--- START ---
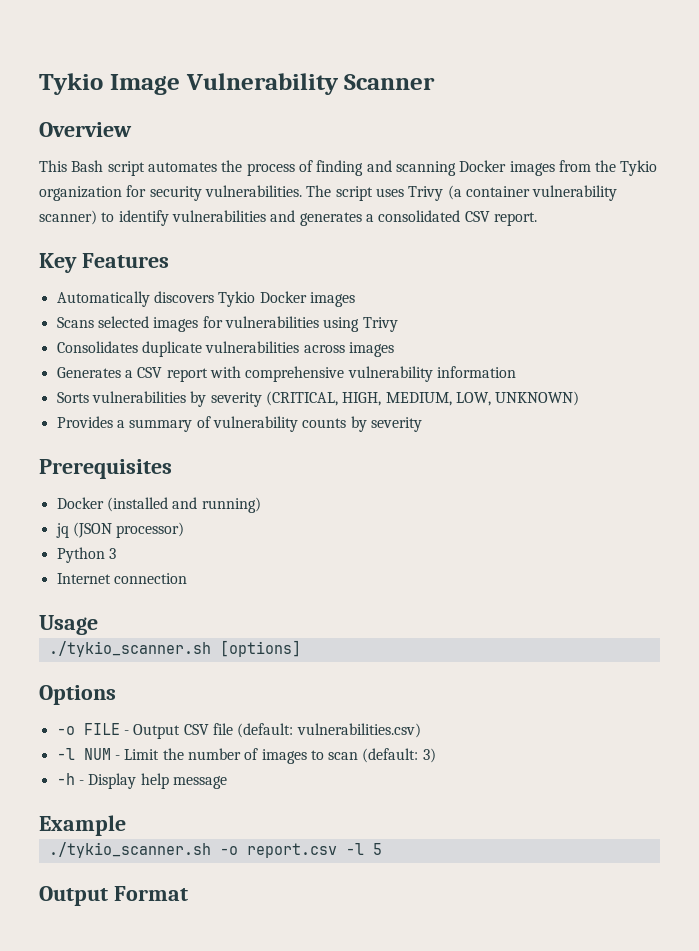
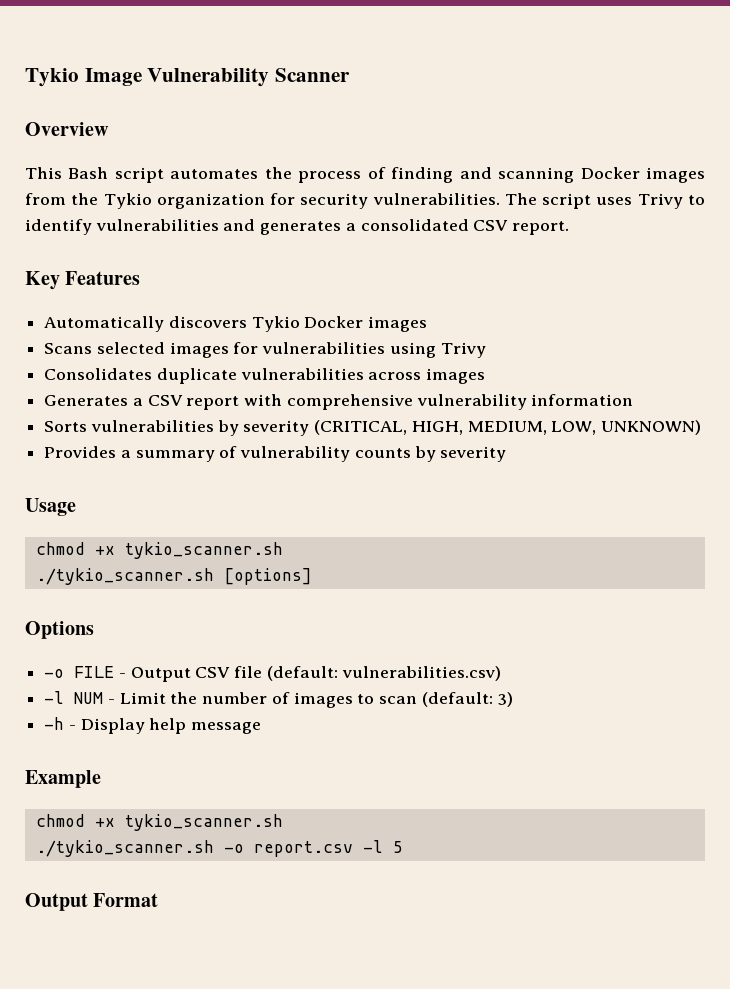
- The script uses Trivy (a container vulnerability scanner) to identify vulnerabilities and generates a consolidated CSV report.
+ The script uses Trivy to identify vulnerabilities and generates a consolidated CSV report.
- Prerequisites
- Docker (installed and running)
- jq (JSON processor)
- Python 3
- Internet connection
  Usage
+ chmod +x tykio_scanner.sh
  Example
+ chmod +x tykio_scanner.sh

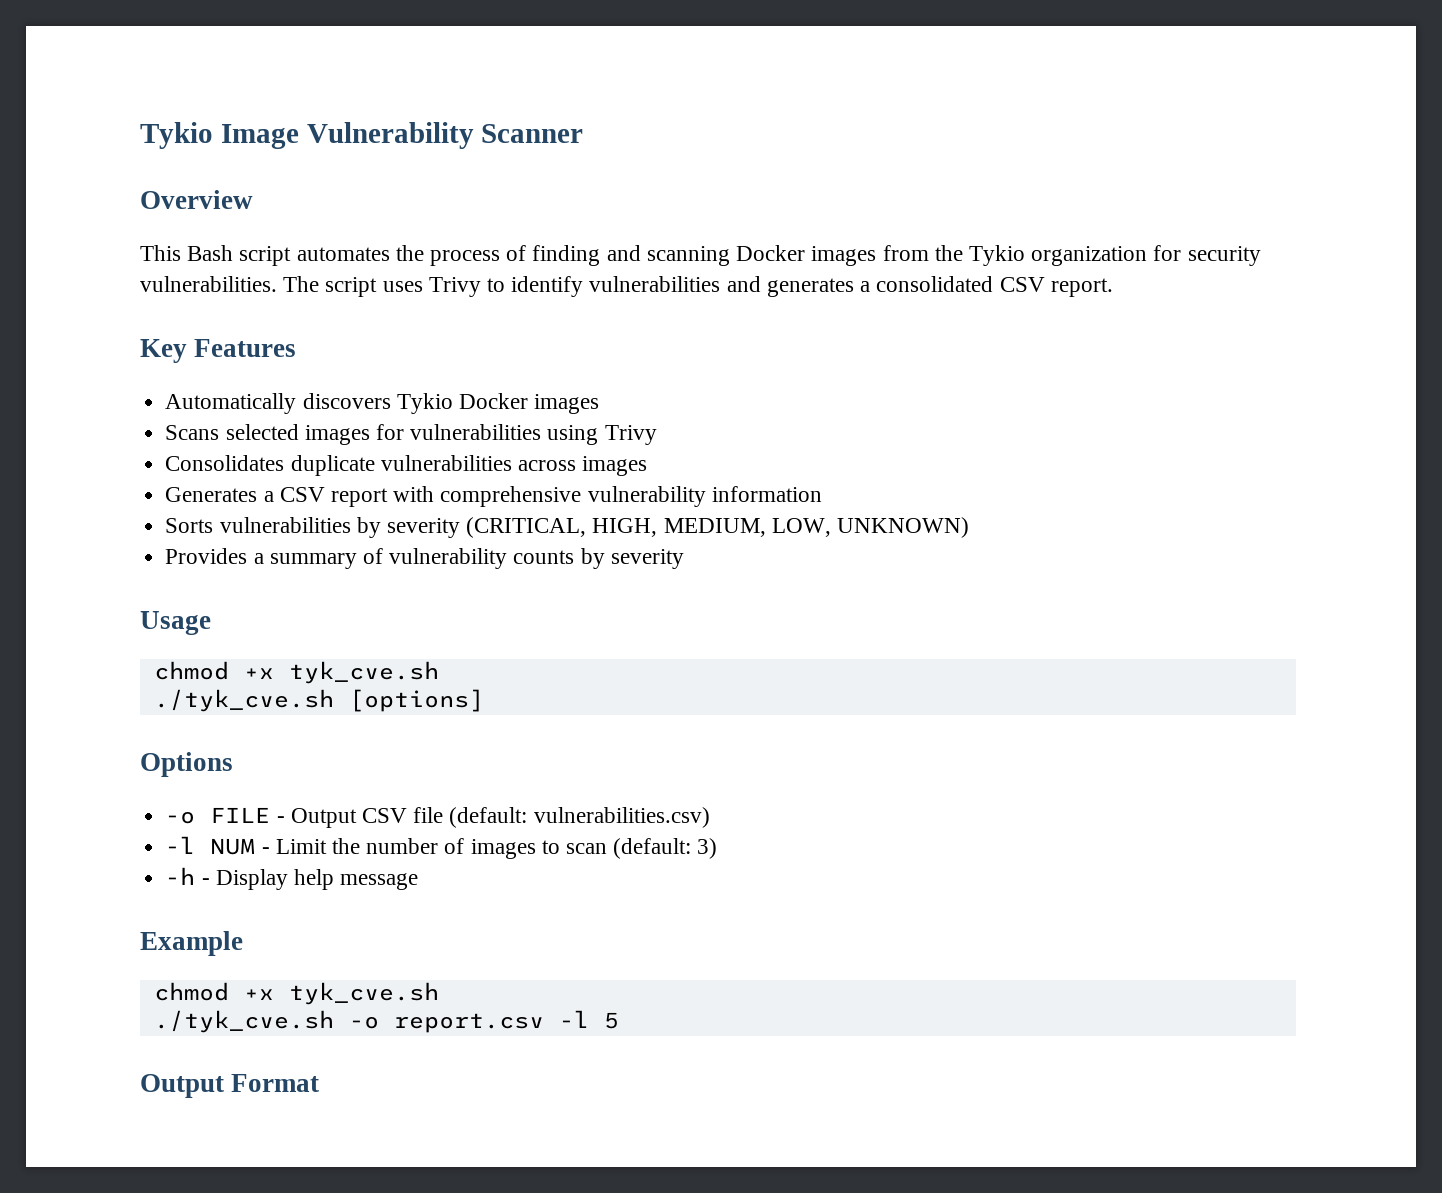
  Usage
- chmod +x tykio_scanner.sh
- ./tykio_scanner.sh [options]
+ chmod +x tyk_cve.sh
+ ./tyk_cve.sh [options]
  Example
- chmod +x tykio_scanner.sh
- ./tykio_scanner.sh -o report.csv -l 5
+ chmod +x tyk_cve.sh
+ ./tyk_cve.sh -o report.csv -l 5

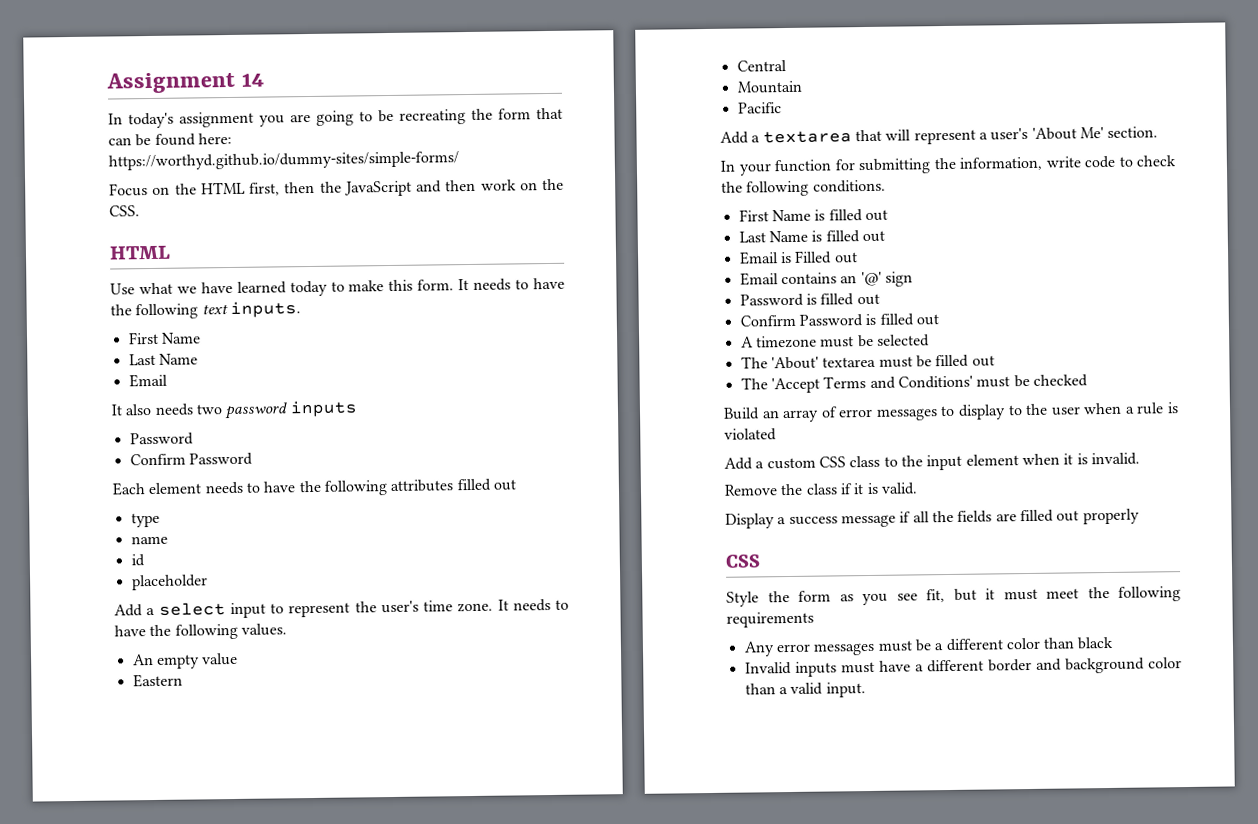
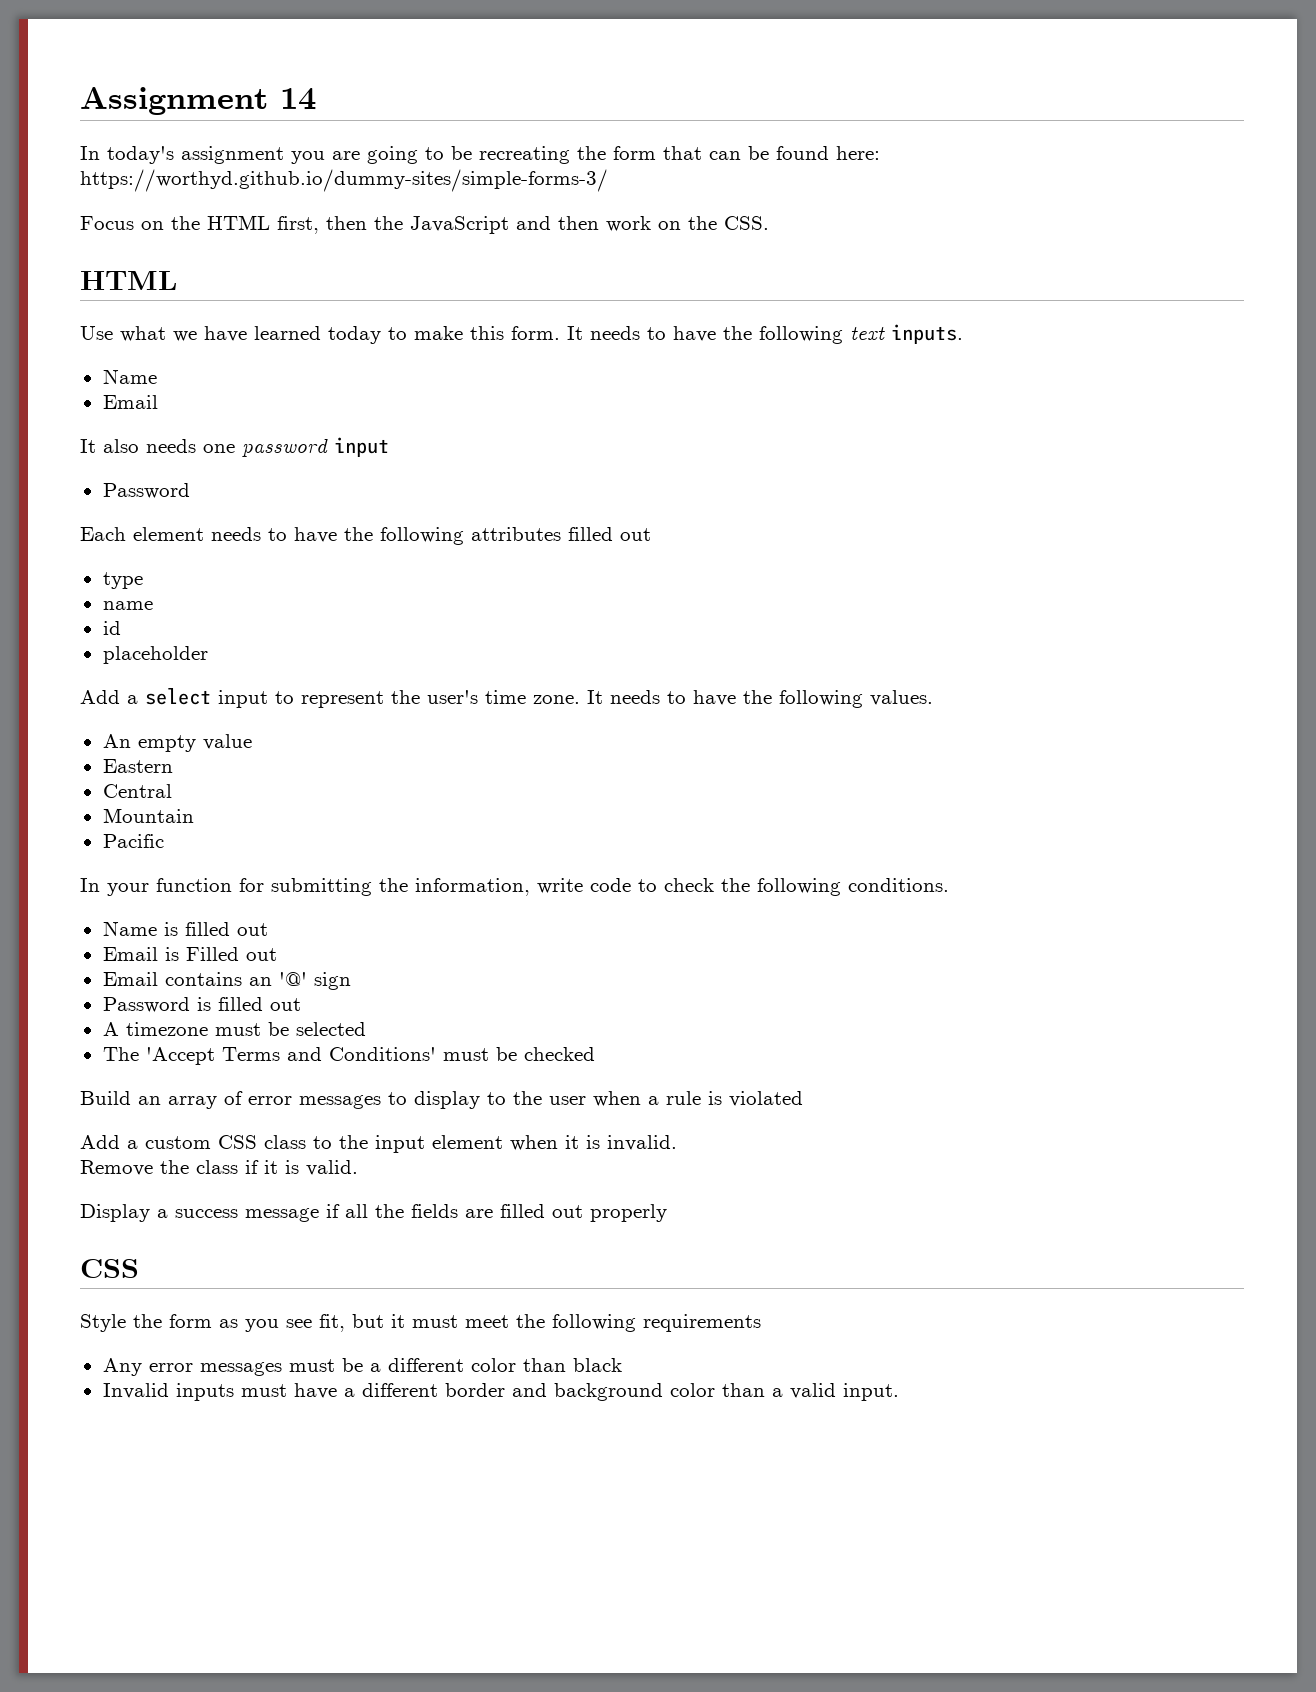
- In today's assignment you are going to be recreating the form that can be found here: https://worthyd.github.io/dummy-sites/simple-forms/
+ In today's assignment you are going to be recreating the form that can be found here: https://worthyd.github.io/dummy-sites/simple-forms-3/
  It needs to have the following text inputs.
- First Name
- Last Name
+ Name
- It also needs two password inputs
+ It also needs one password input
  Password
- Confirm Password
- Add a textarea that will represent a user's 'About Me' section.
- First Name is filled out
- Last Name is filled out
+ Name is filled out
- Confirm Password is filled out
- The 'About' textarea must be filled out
--- END ---
### Work order
What's needed is an exact copy of the lines above from the one with "- ./tykio_scanner.sh [options]" through the one with "- It also needs two password inputs", both included; the pictures stay out.

### Problem solution
- ./tykio_scanner.sh [options]
+ chmod +x tyk_cve.sh
+ ./tyk_cve.sh [options]
  Example
- chmod +x tykio_scanner.sh
- ./tykio_scanner.sh -o report.csv -l 5
+ chmod +x tyk_cve.sh
+ ./tyk_cve.sh -o report.csv -l 5

- In today's assignment you are going to be recreating the form that can be found here: https://worthyd.github.io/dummy-sites/simple-forms/
+ In today's assignment you are going to be recreating the form that can be found here: https://worthyd.github.io/dummy-sites/simple-forms-3/
  It needs to have the following text inputs.
- First Name
- Last Name
+ Name
- It also needs two password inputs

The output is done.